— ASSIGNMENT —
Every line below that has the word "margin" counts once; report how many lines that makes, with no other words.
====== GIVEN DATA
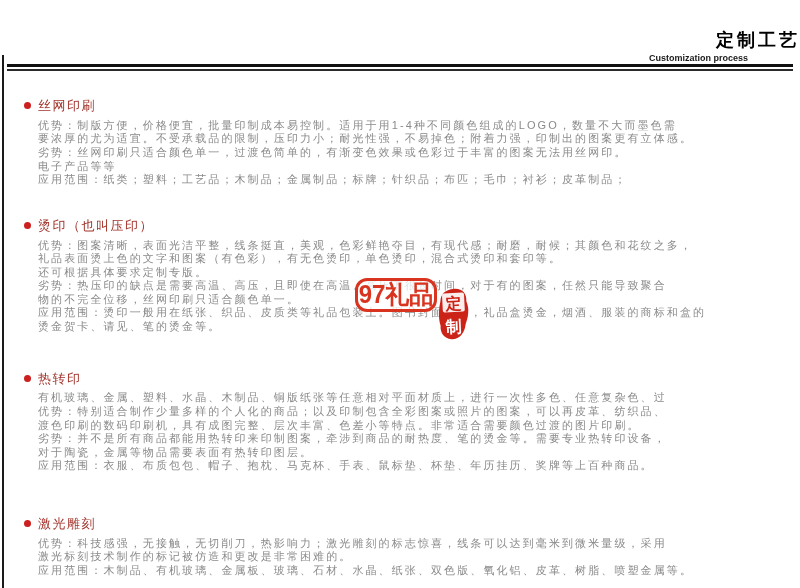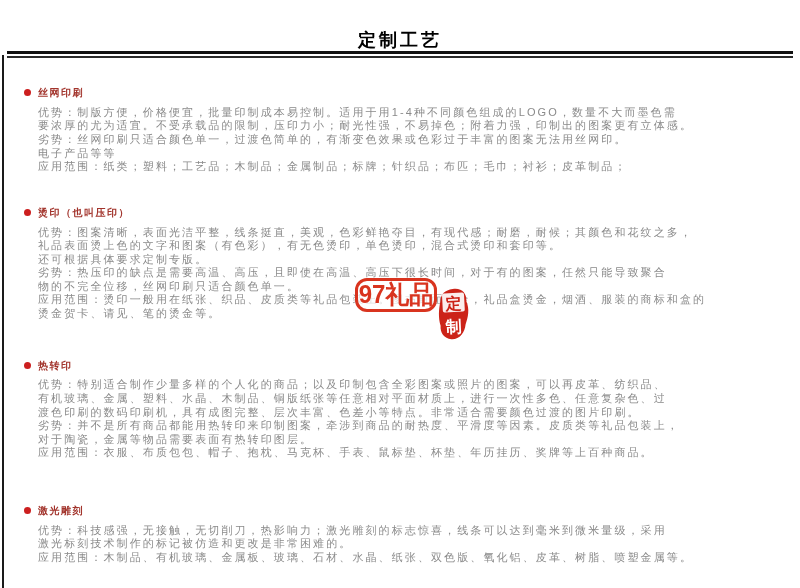--- a/index.html
+++ b/index.html
@@ -16,7 +16,7 @@
   
   .header{padding-top:29px;}
   .page-title{
-    text-align:center;font-size:18px;font-weight:bold;color:#000;
+    text-align:right;font-size:18px;font-weight:bold;color:#000;
     letter-spacing:3px;line-height:22px;margin:0;
   }
   .page-subtitle{

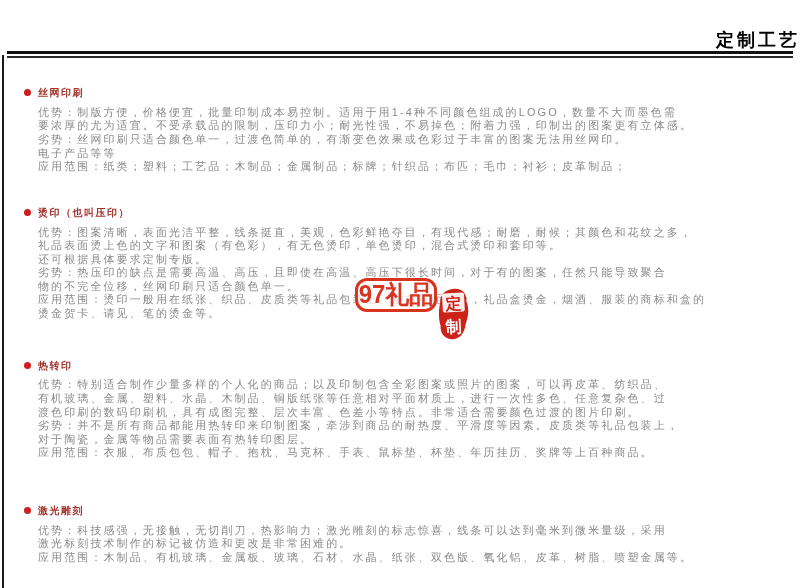--- a/index.html
+++ b/index.html
@@ -72,6 +72,7 @@
 
   <div class="header">
     <h1 class="page-title">定制工艺</h1>
+    <div class="page-subtitle">Customization process</div>
   </div>
   <div class="double-rule">
     <div class="rule-thick"></div>

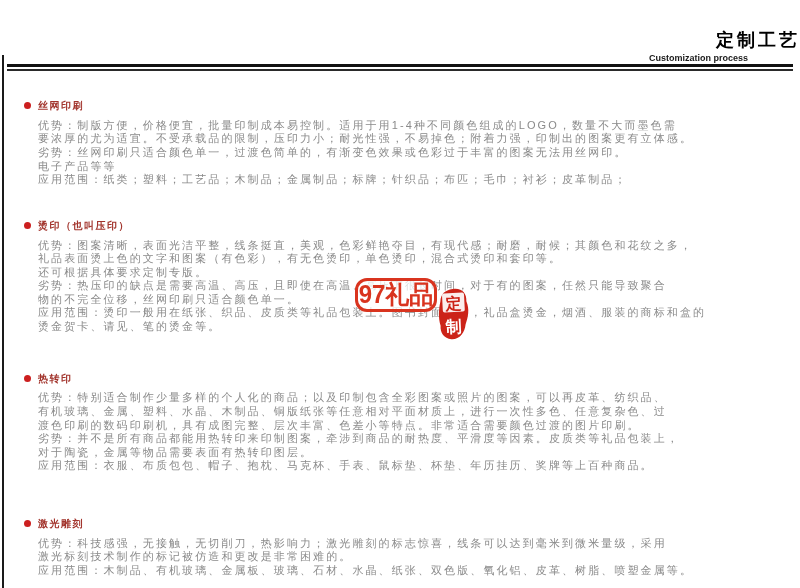--- a/index.html
+++ b/index.html
@@ -40,9 +40,8 @@
     background:var(--bullet,#cc1f1f);margin-right:7px;vertical-align:1px;
   }
   .sec-title{
-    color:var(--heading,#a2342c);font-size:10px;letter-spacing:1.5px;
+    color:var(--heading,#a2342c);font-size:13px;letter-spacing:1.5px;
     vertical-align:middle;
-    font-weight:bold;
   }
   .sec-body{padding-left:14px;}
   .line{

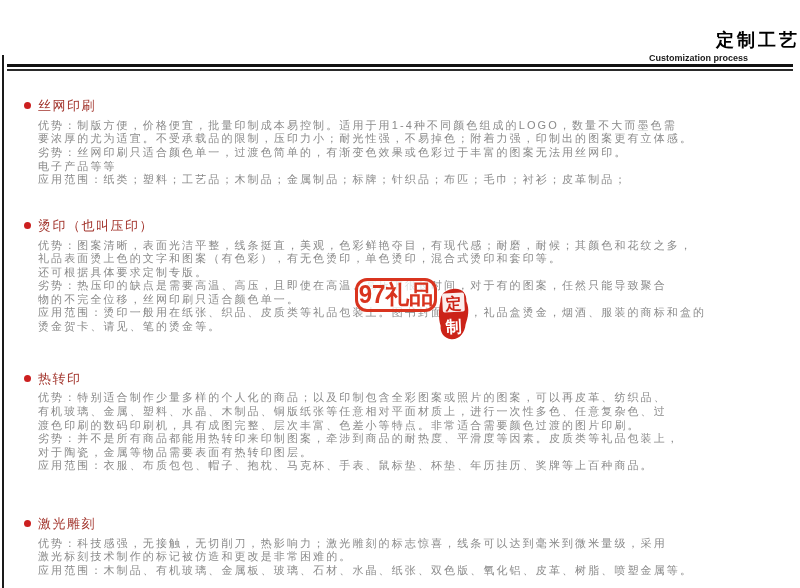--- a/index.html
+++ b/index.html
@@ -114,8 +114,8 @@
         <span class="bullet"></span><span class="sec-title">热转印</span>
       </div>
       <div class="sec-body">
+        <div class="line">有机玻璃、金属、塑料、水晶、木制品、铜版纸张等任意相对平面材质上，进行一次性多色、任意复杂色、过</div>
         <div class="line">优势：特别适合制作少量多样的个人化的商品；以及印制包含全彩图案或照片的图案，可以再皮革、纺织品、</div>
-        <div class="line">有机玻璃、金属、塑料、水晶、木制品、铜版纸张等任意相对平面材质上，进行一次性多色、任意复杂色、过</div>
         <div class="line">渡色印刷的数码印刷机，具有成图完整、层次丰富、色差小等特点。非常适合需要颜色过渡的图片印刷。</div>
         <div class="line">劣势：并不是所有商品都能用热转印来印制图案，牵涉到商品的耐热度、平滑度等因素。皮质类等礼品包装上，</div>
         <div class="line">对于陶瓷，金属等物品需要表面有热转印图层。</div>

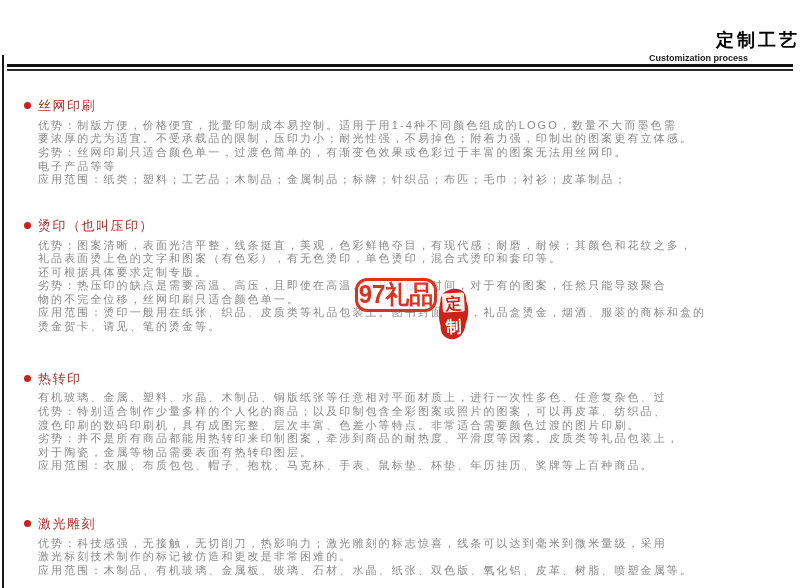--- a/index.html
+++ b/index.html
@@ -117,7 +117,7 @@
         <div class="line">有机玻璃、金属、塑料、水晶、木制品、铜版纸张等任意相对平面材质上，进行一次性多色、任意复杂色、过</div>
         <div class="line">优势：特别适合制作少量多样的个人化的商品；以及印制包含全彩图案或照片的图案，可以再皮革、纺织品、</div>
         <div class="line">渡色印刷的数码印刷机，具有成图完整、层次丰富、色差小等特点。非常适合需要颜色过渡的图片印刷。</div>
-        <div class="line">劣势：并不是所有商品都能用热转印来印制图案，牵涉到商品的耐热度、平滑度等因素。皮质类等礼品包装上，</div>
+        <div class="line">劣势：并不是所有商品都能用热转印来印制图案，牵涉到商品的耐热度、笔的烫金等。需要专业热转印设备，</div>
         <div class="line">对于陶瓷，金属等物品需要表面有热转印图层。</div>
         <div class="line">应用范围：衣服、布质包包、帽子、抱枕、马克杯、手表、鼠标垫、杯垫、年历挂历、奖牌等上百种商品。</div>
       </div>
============
— RESPONSE TO THIS TASK —
2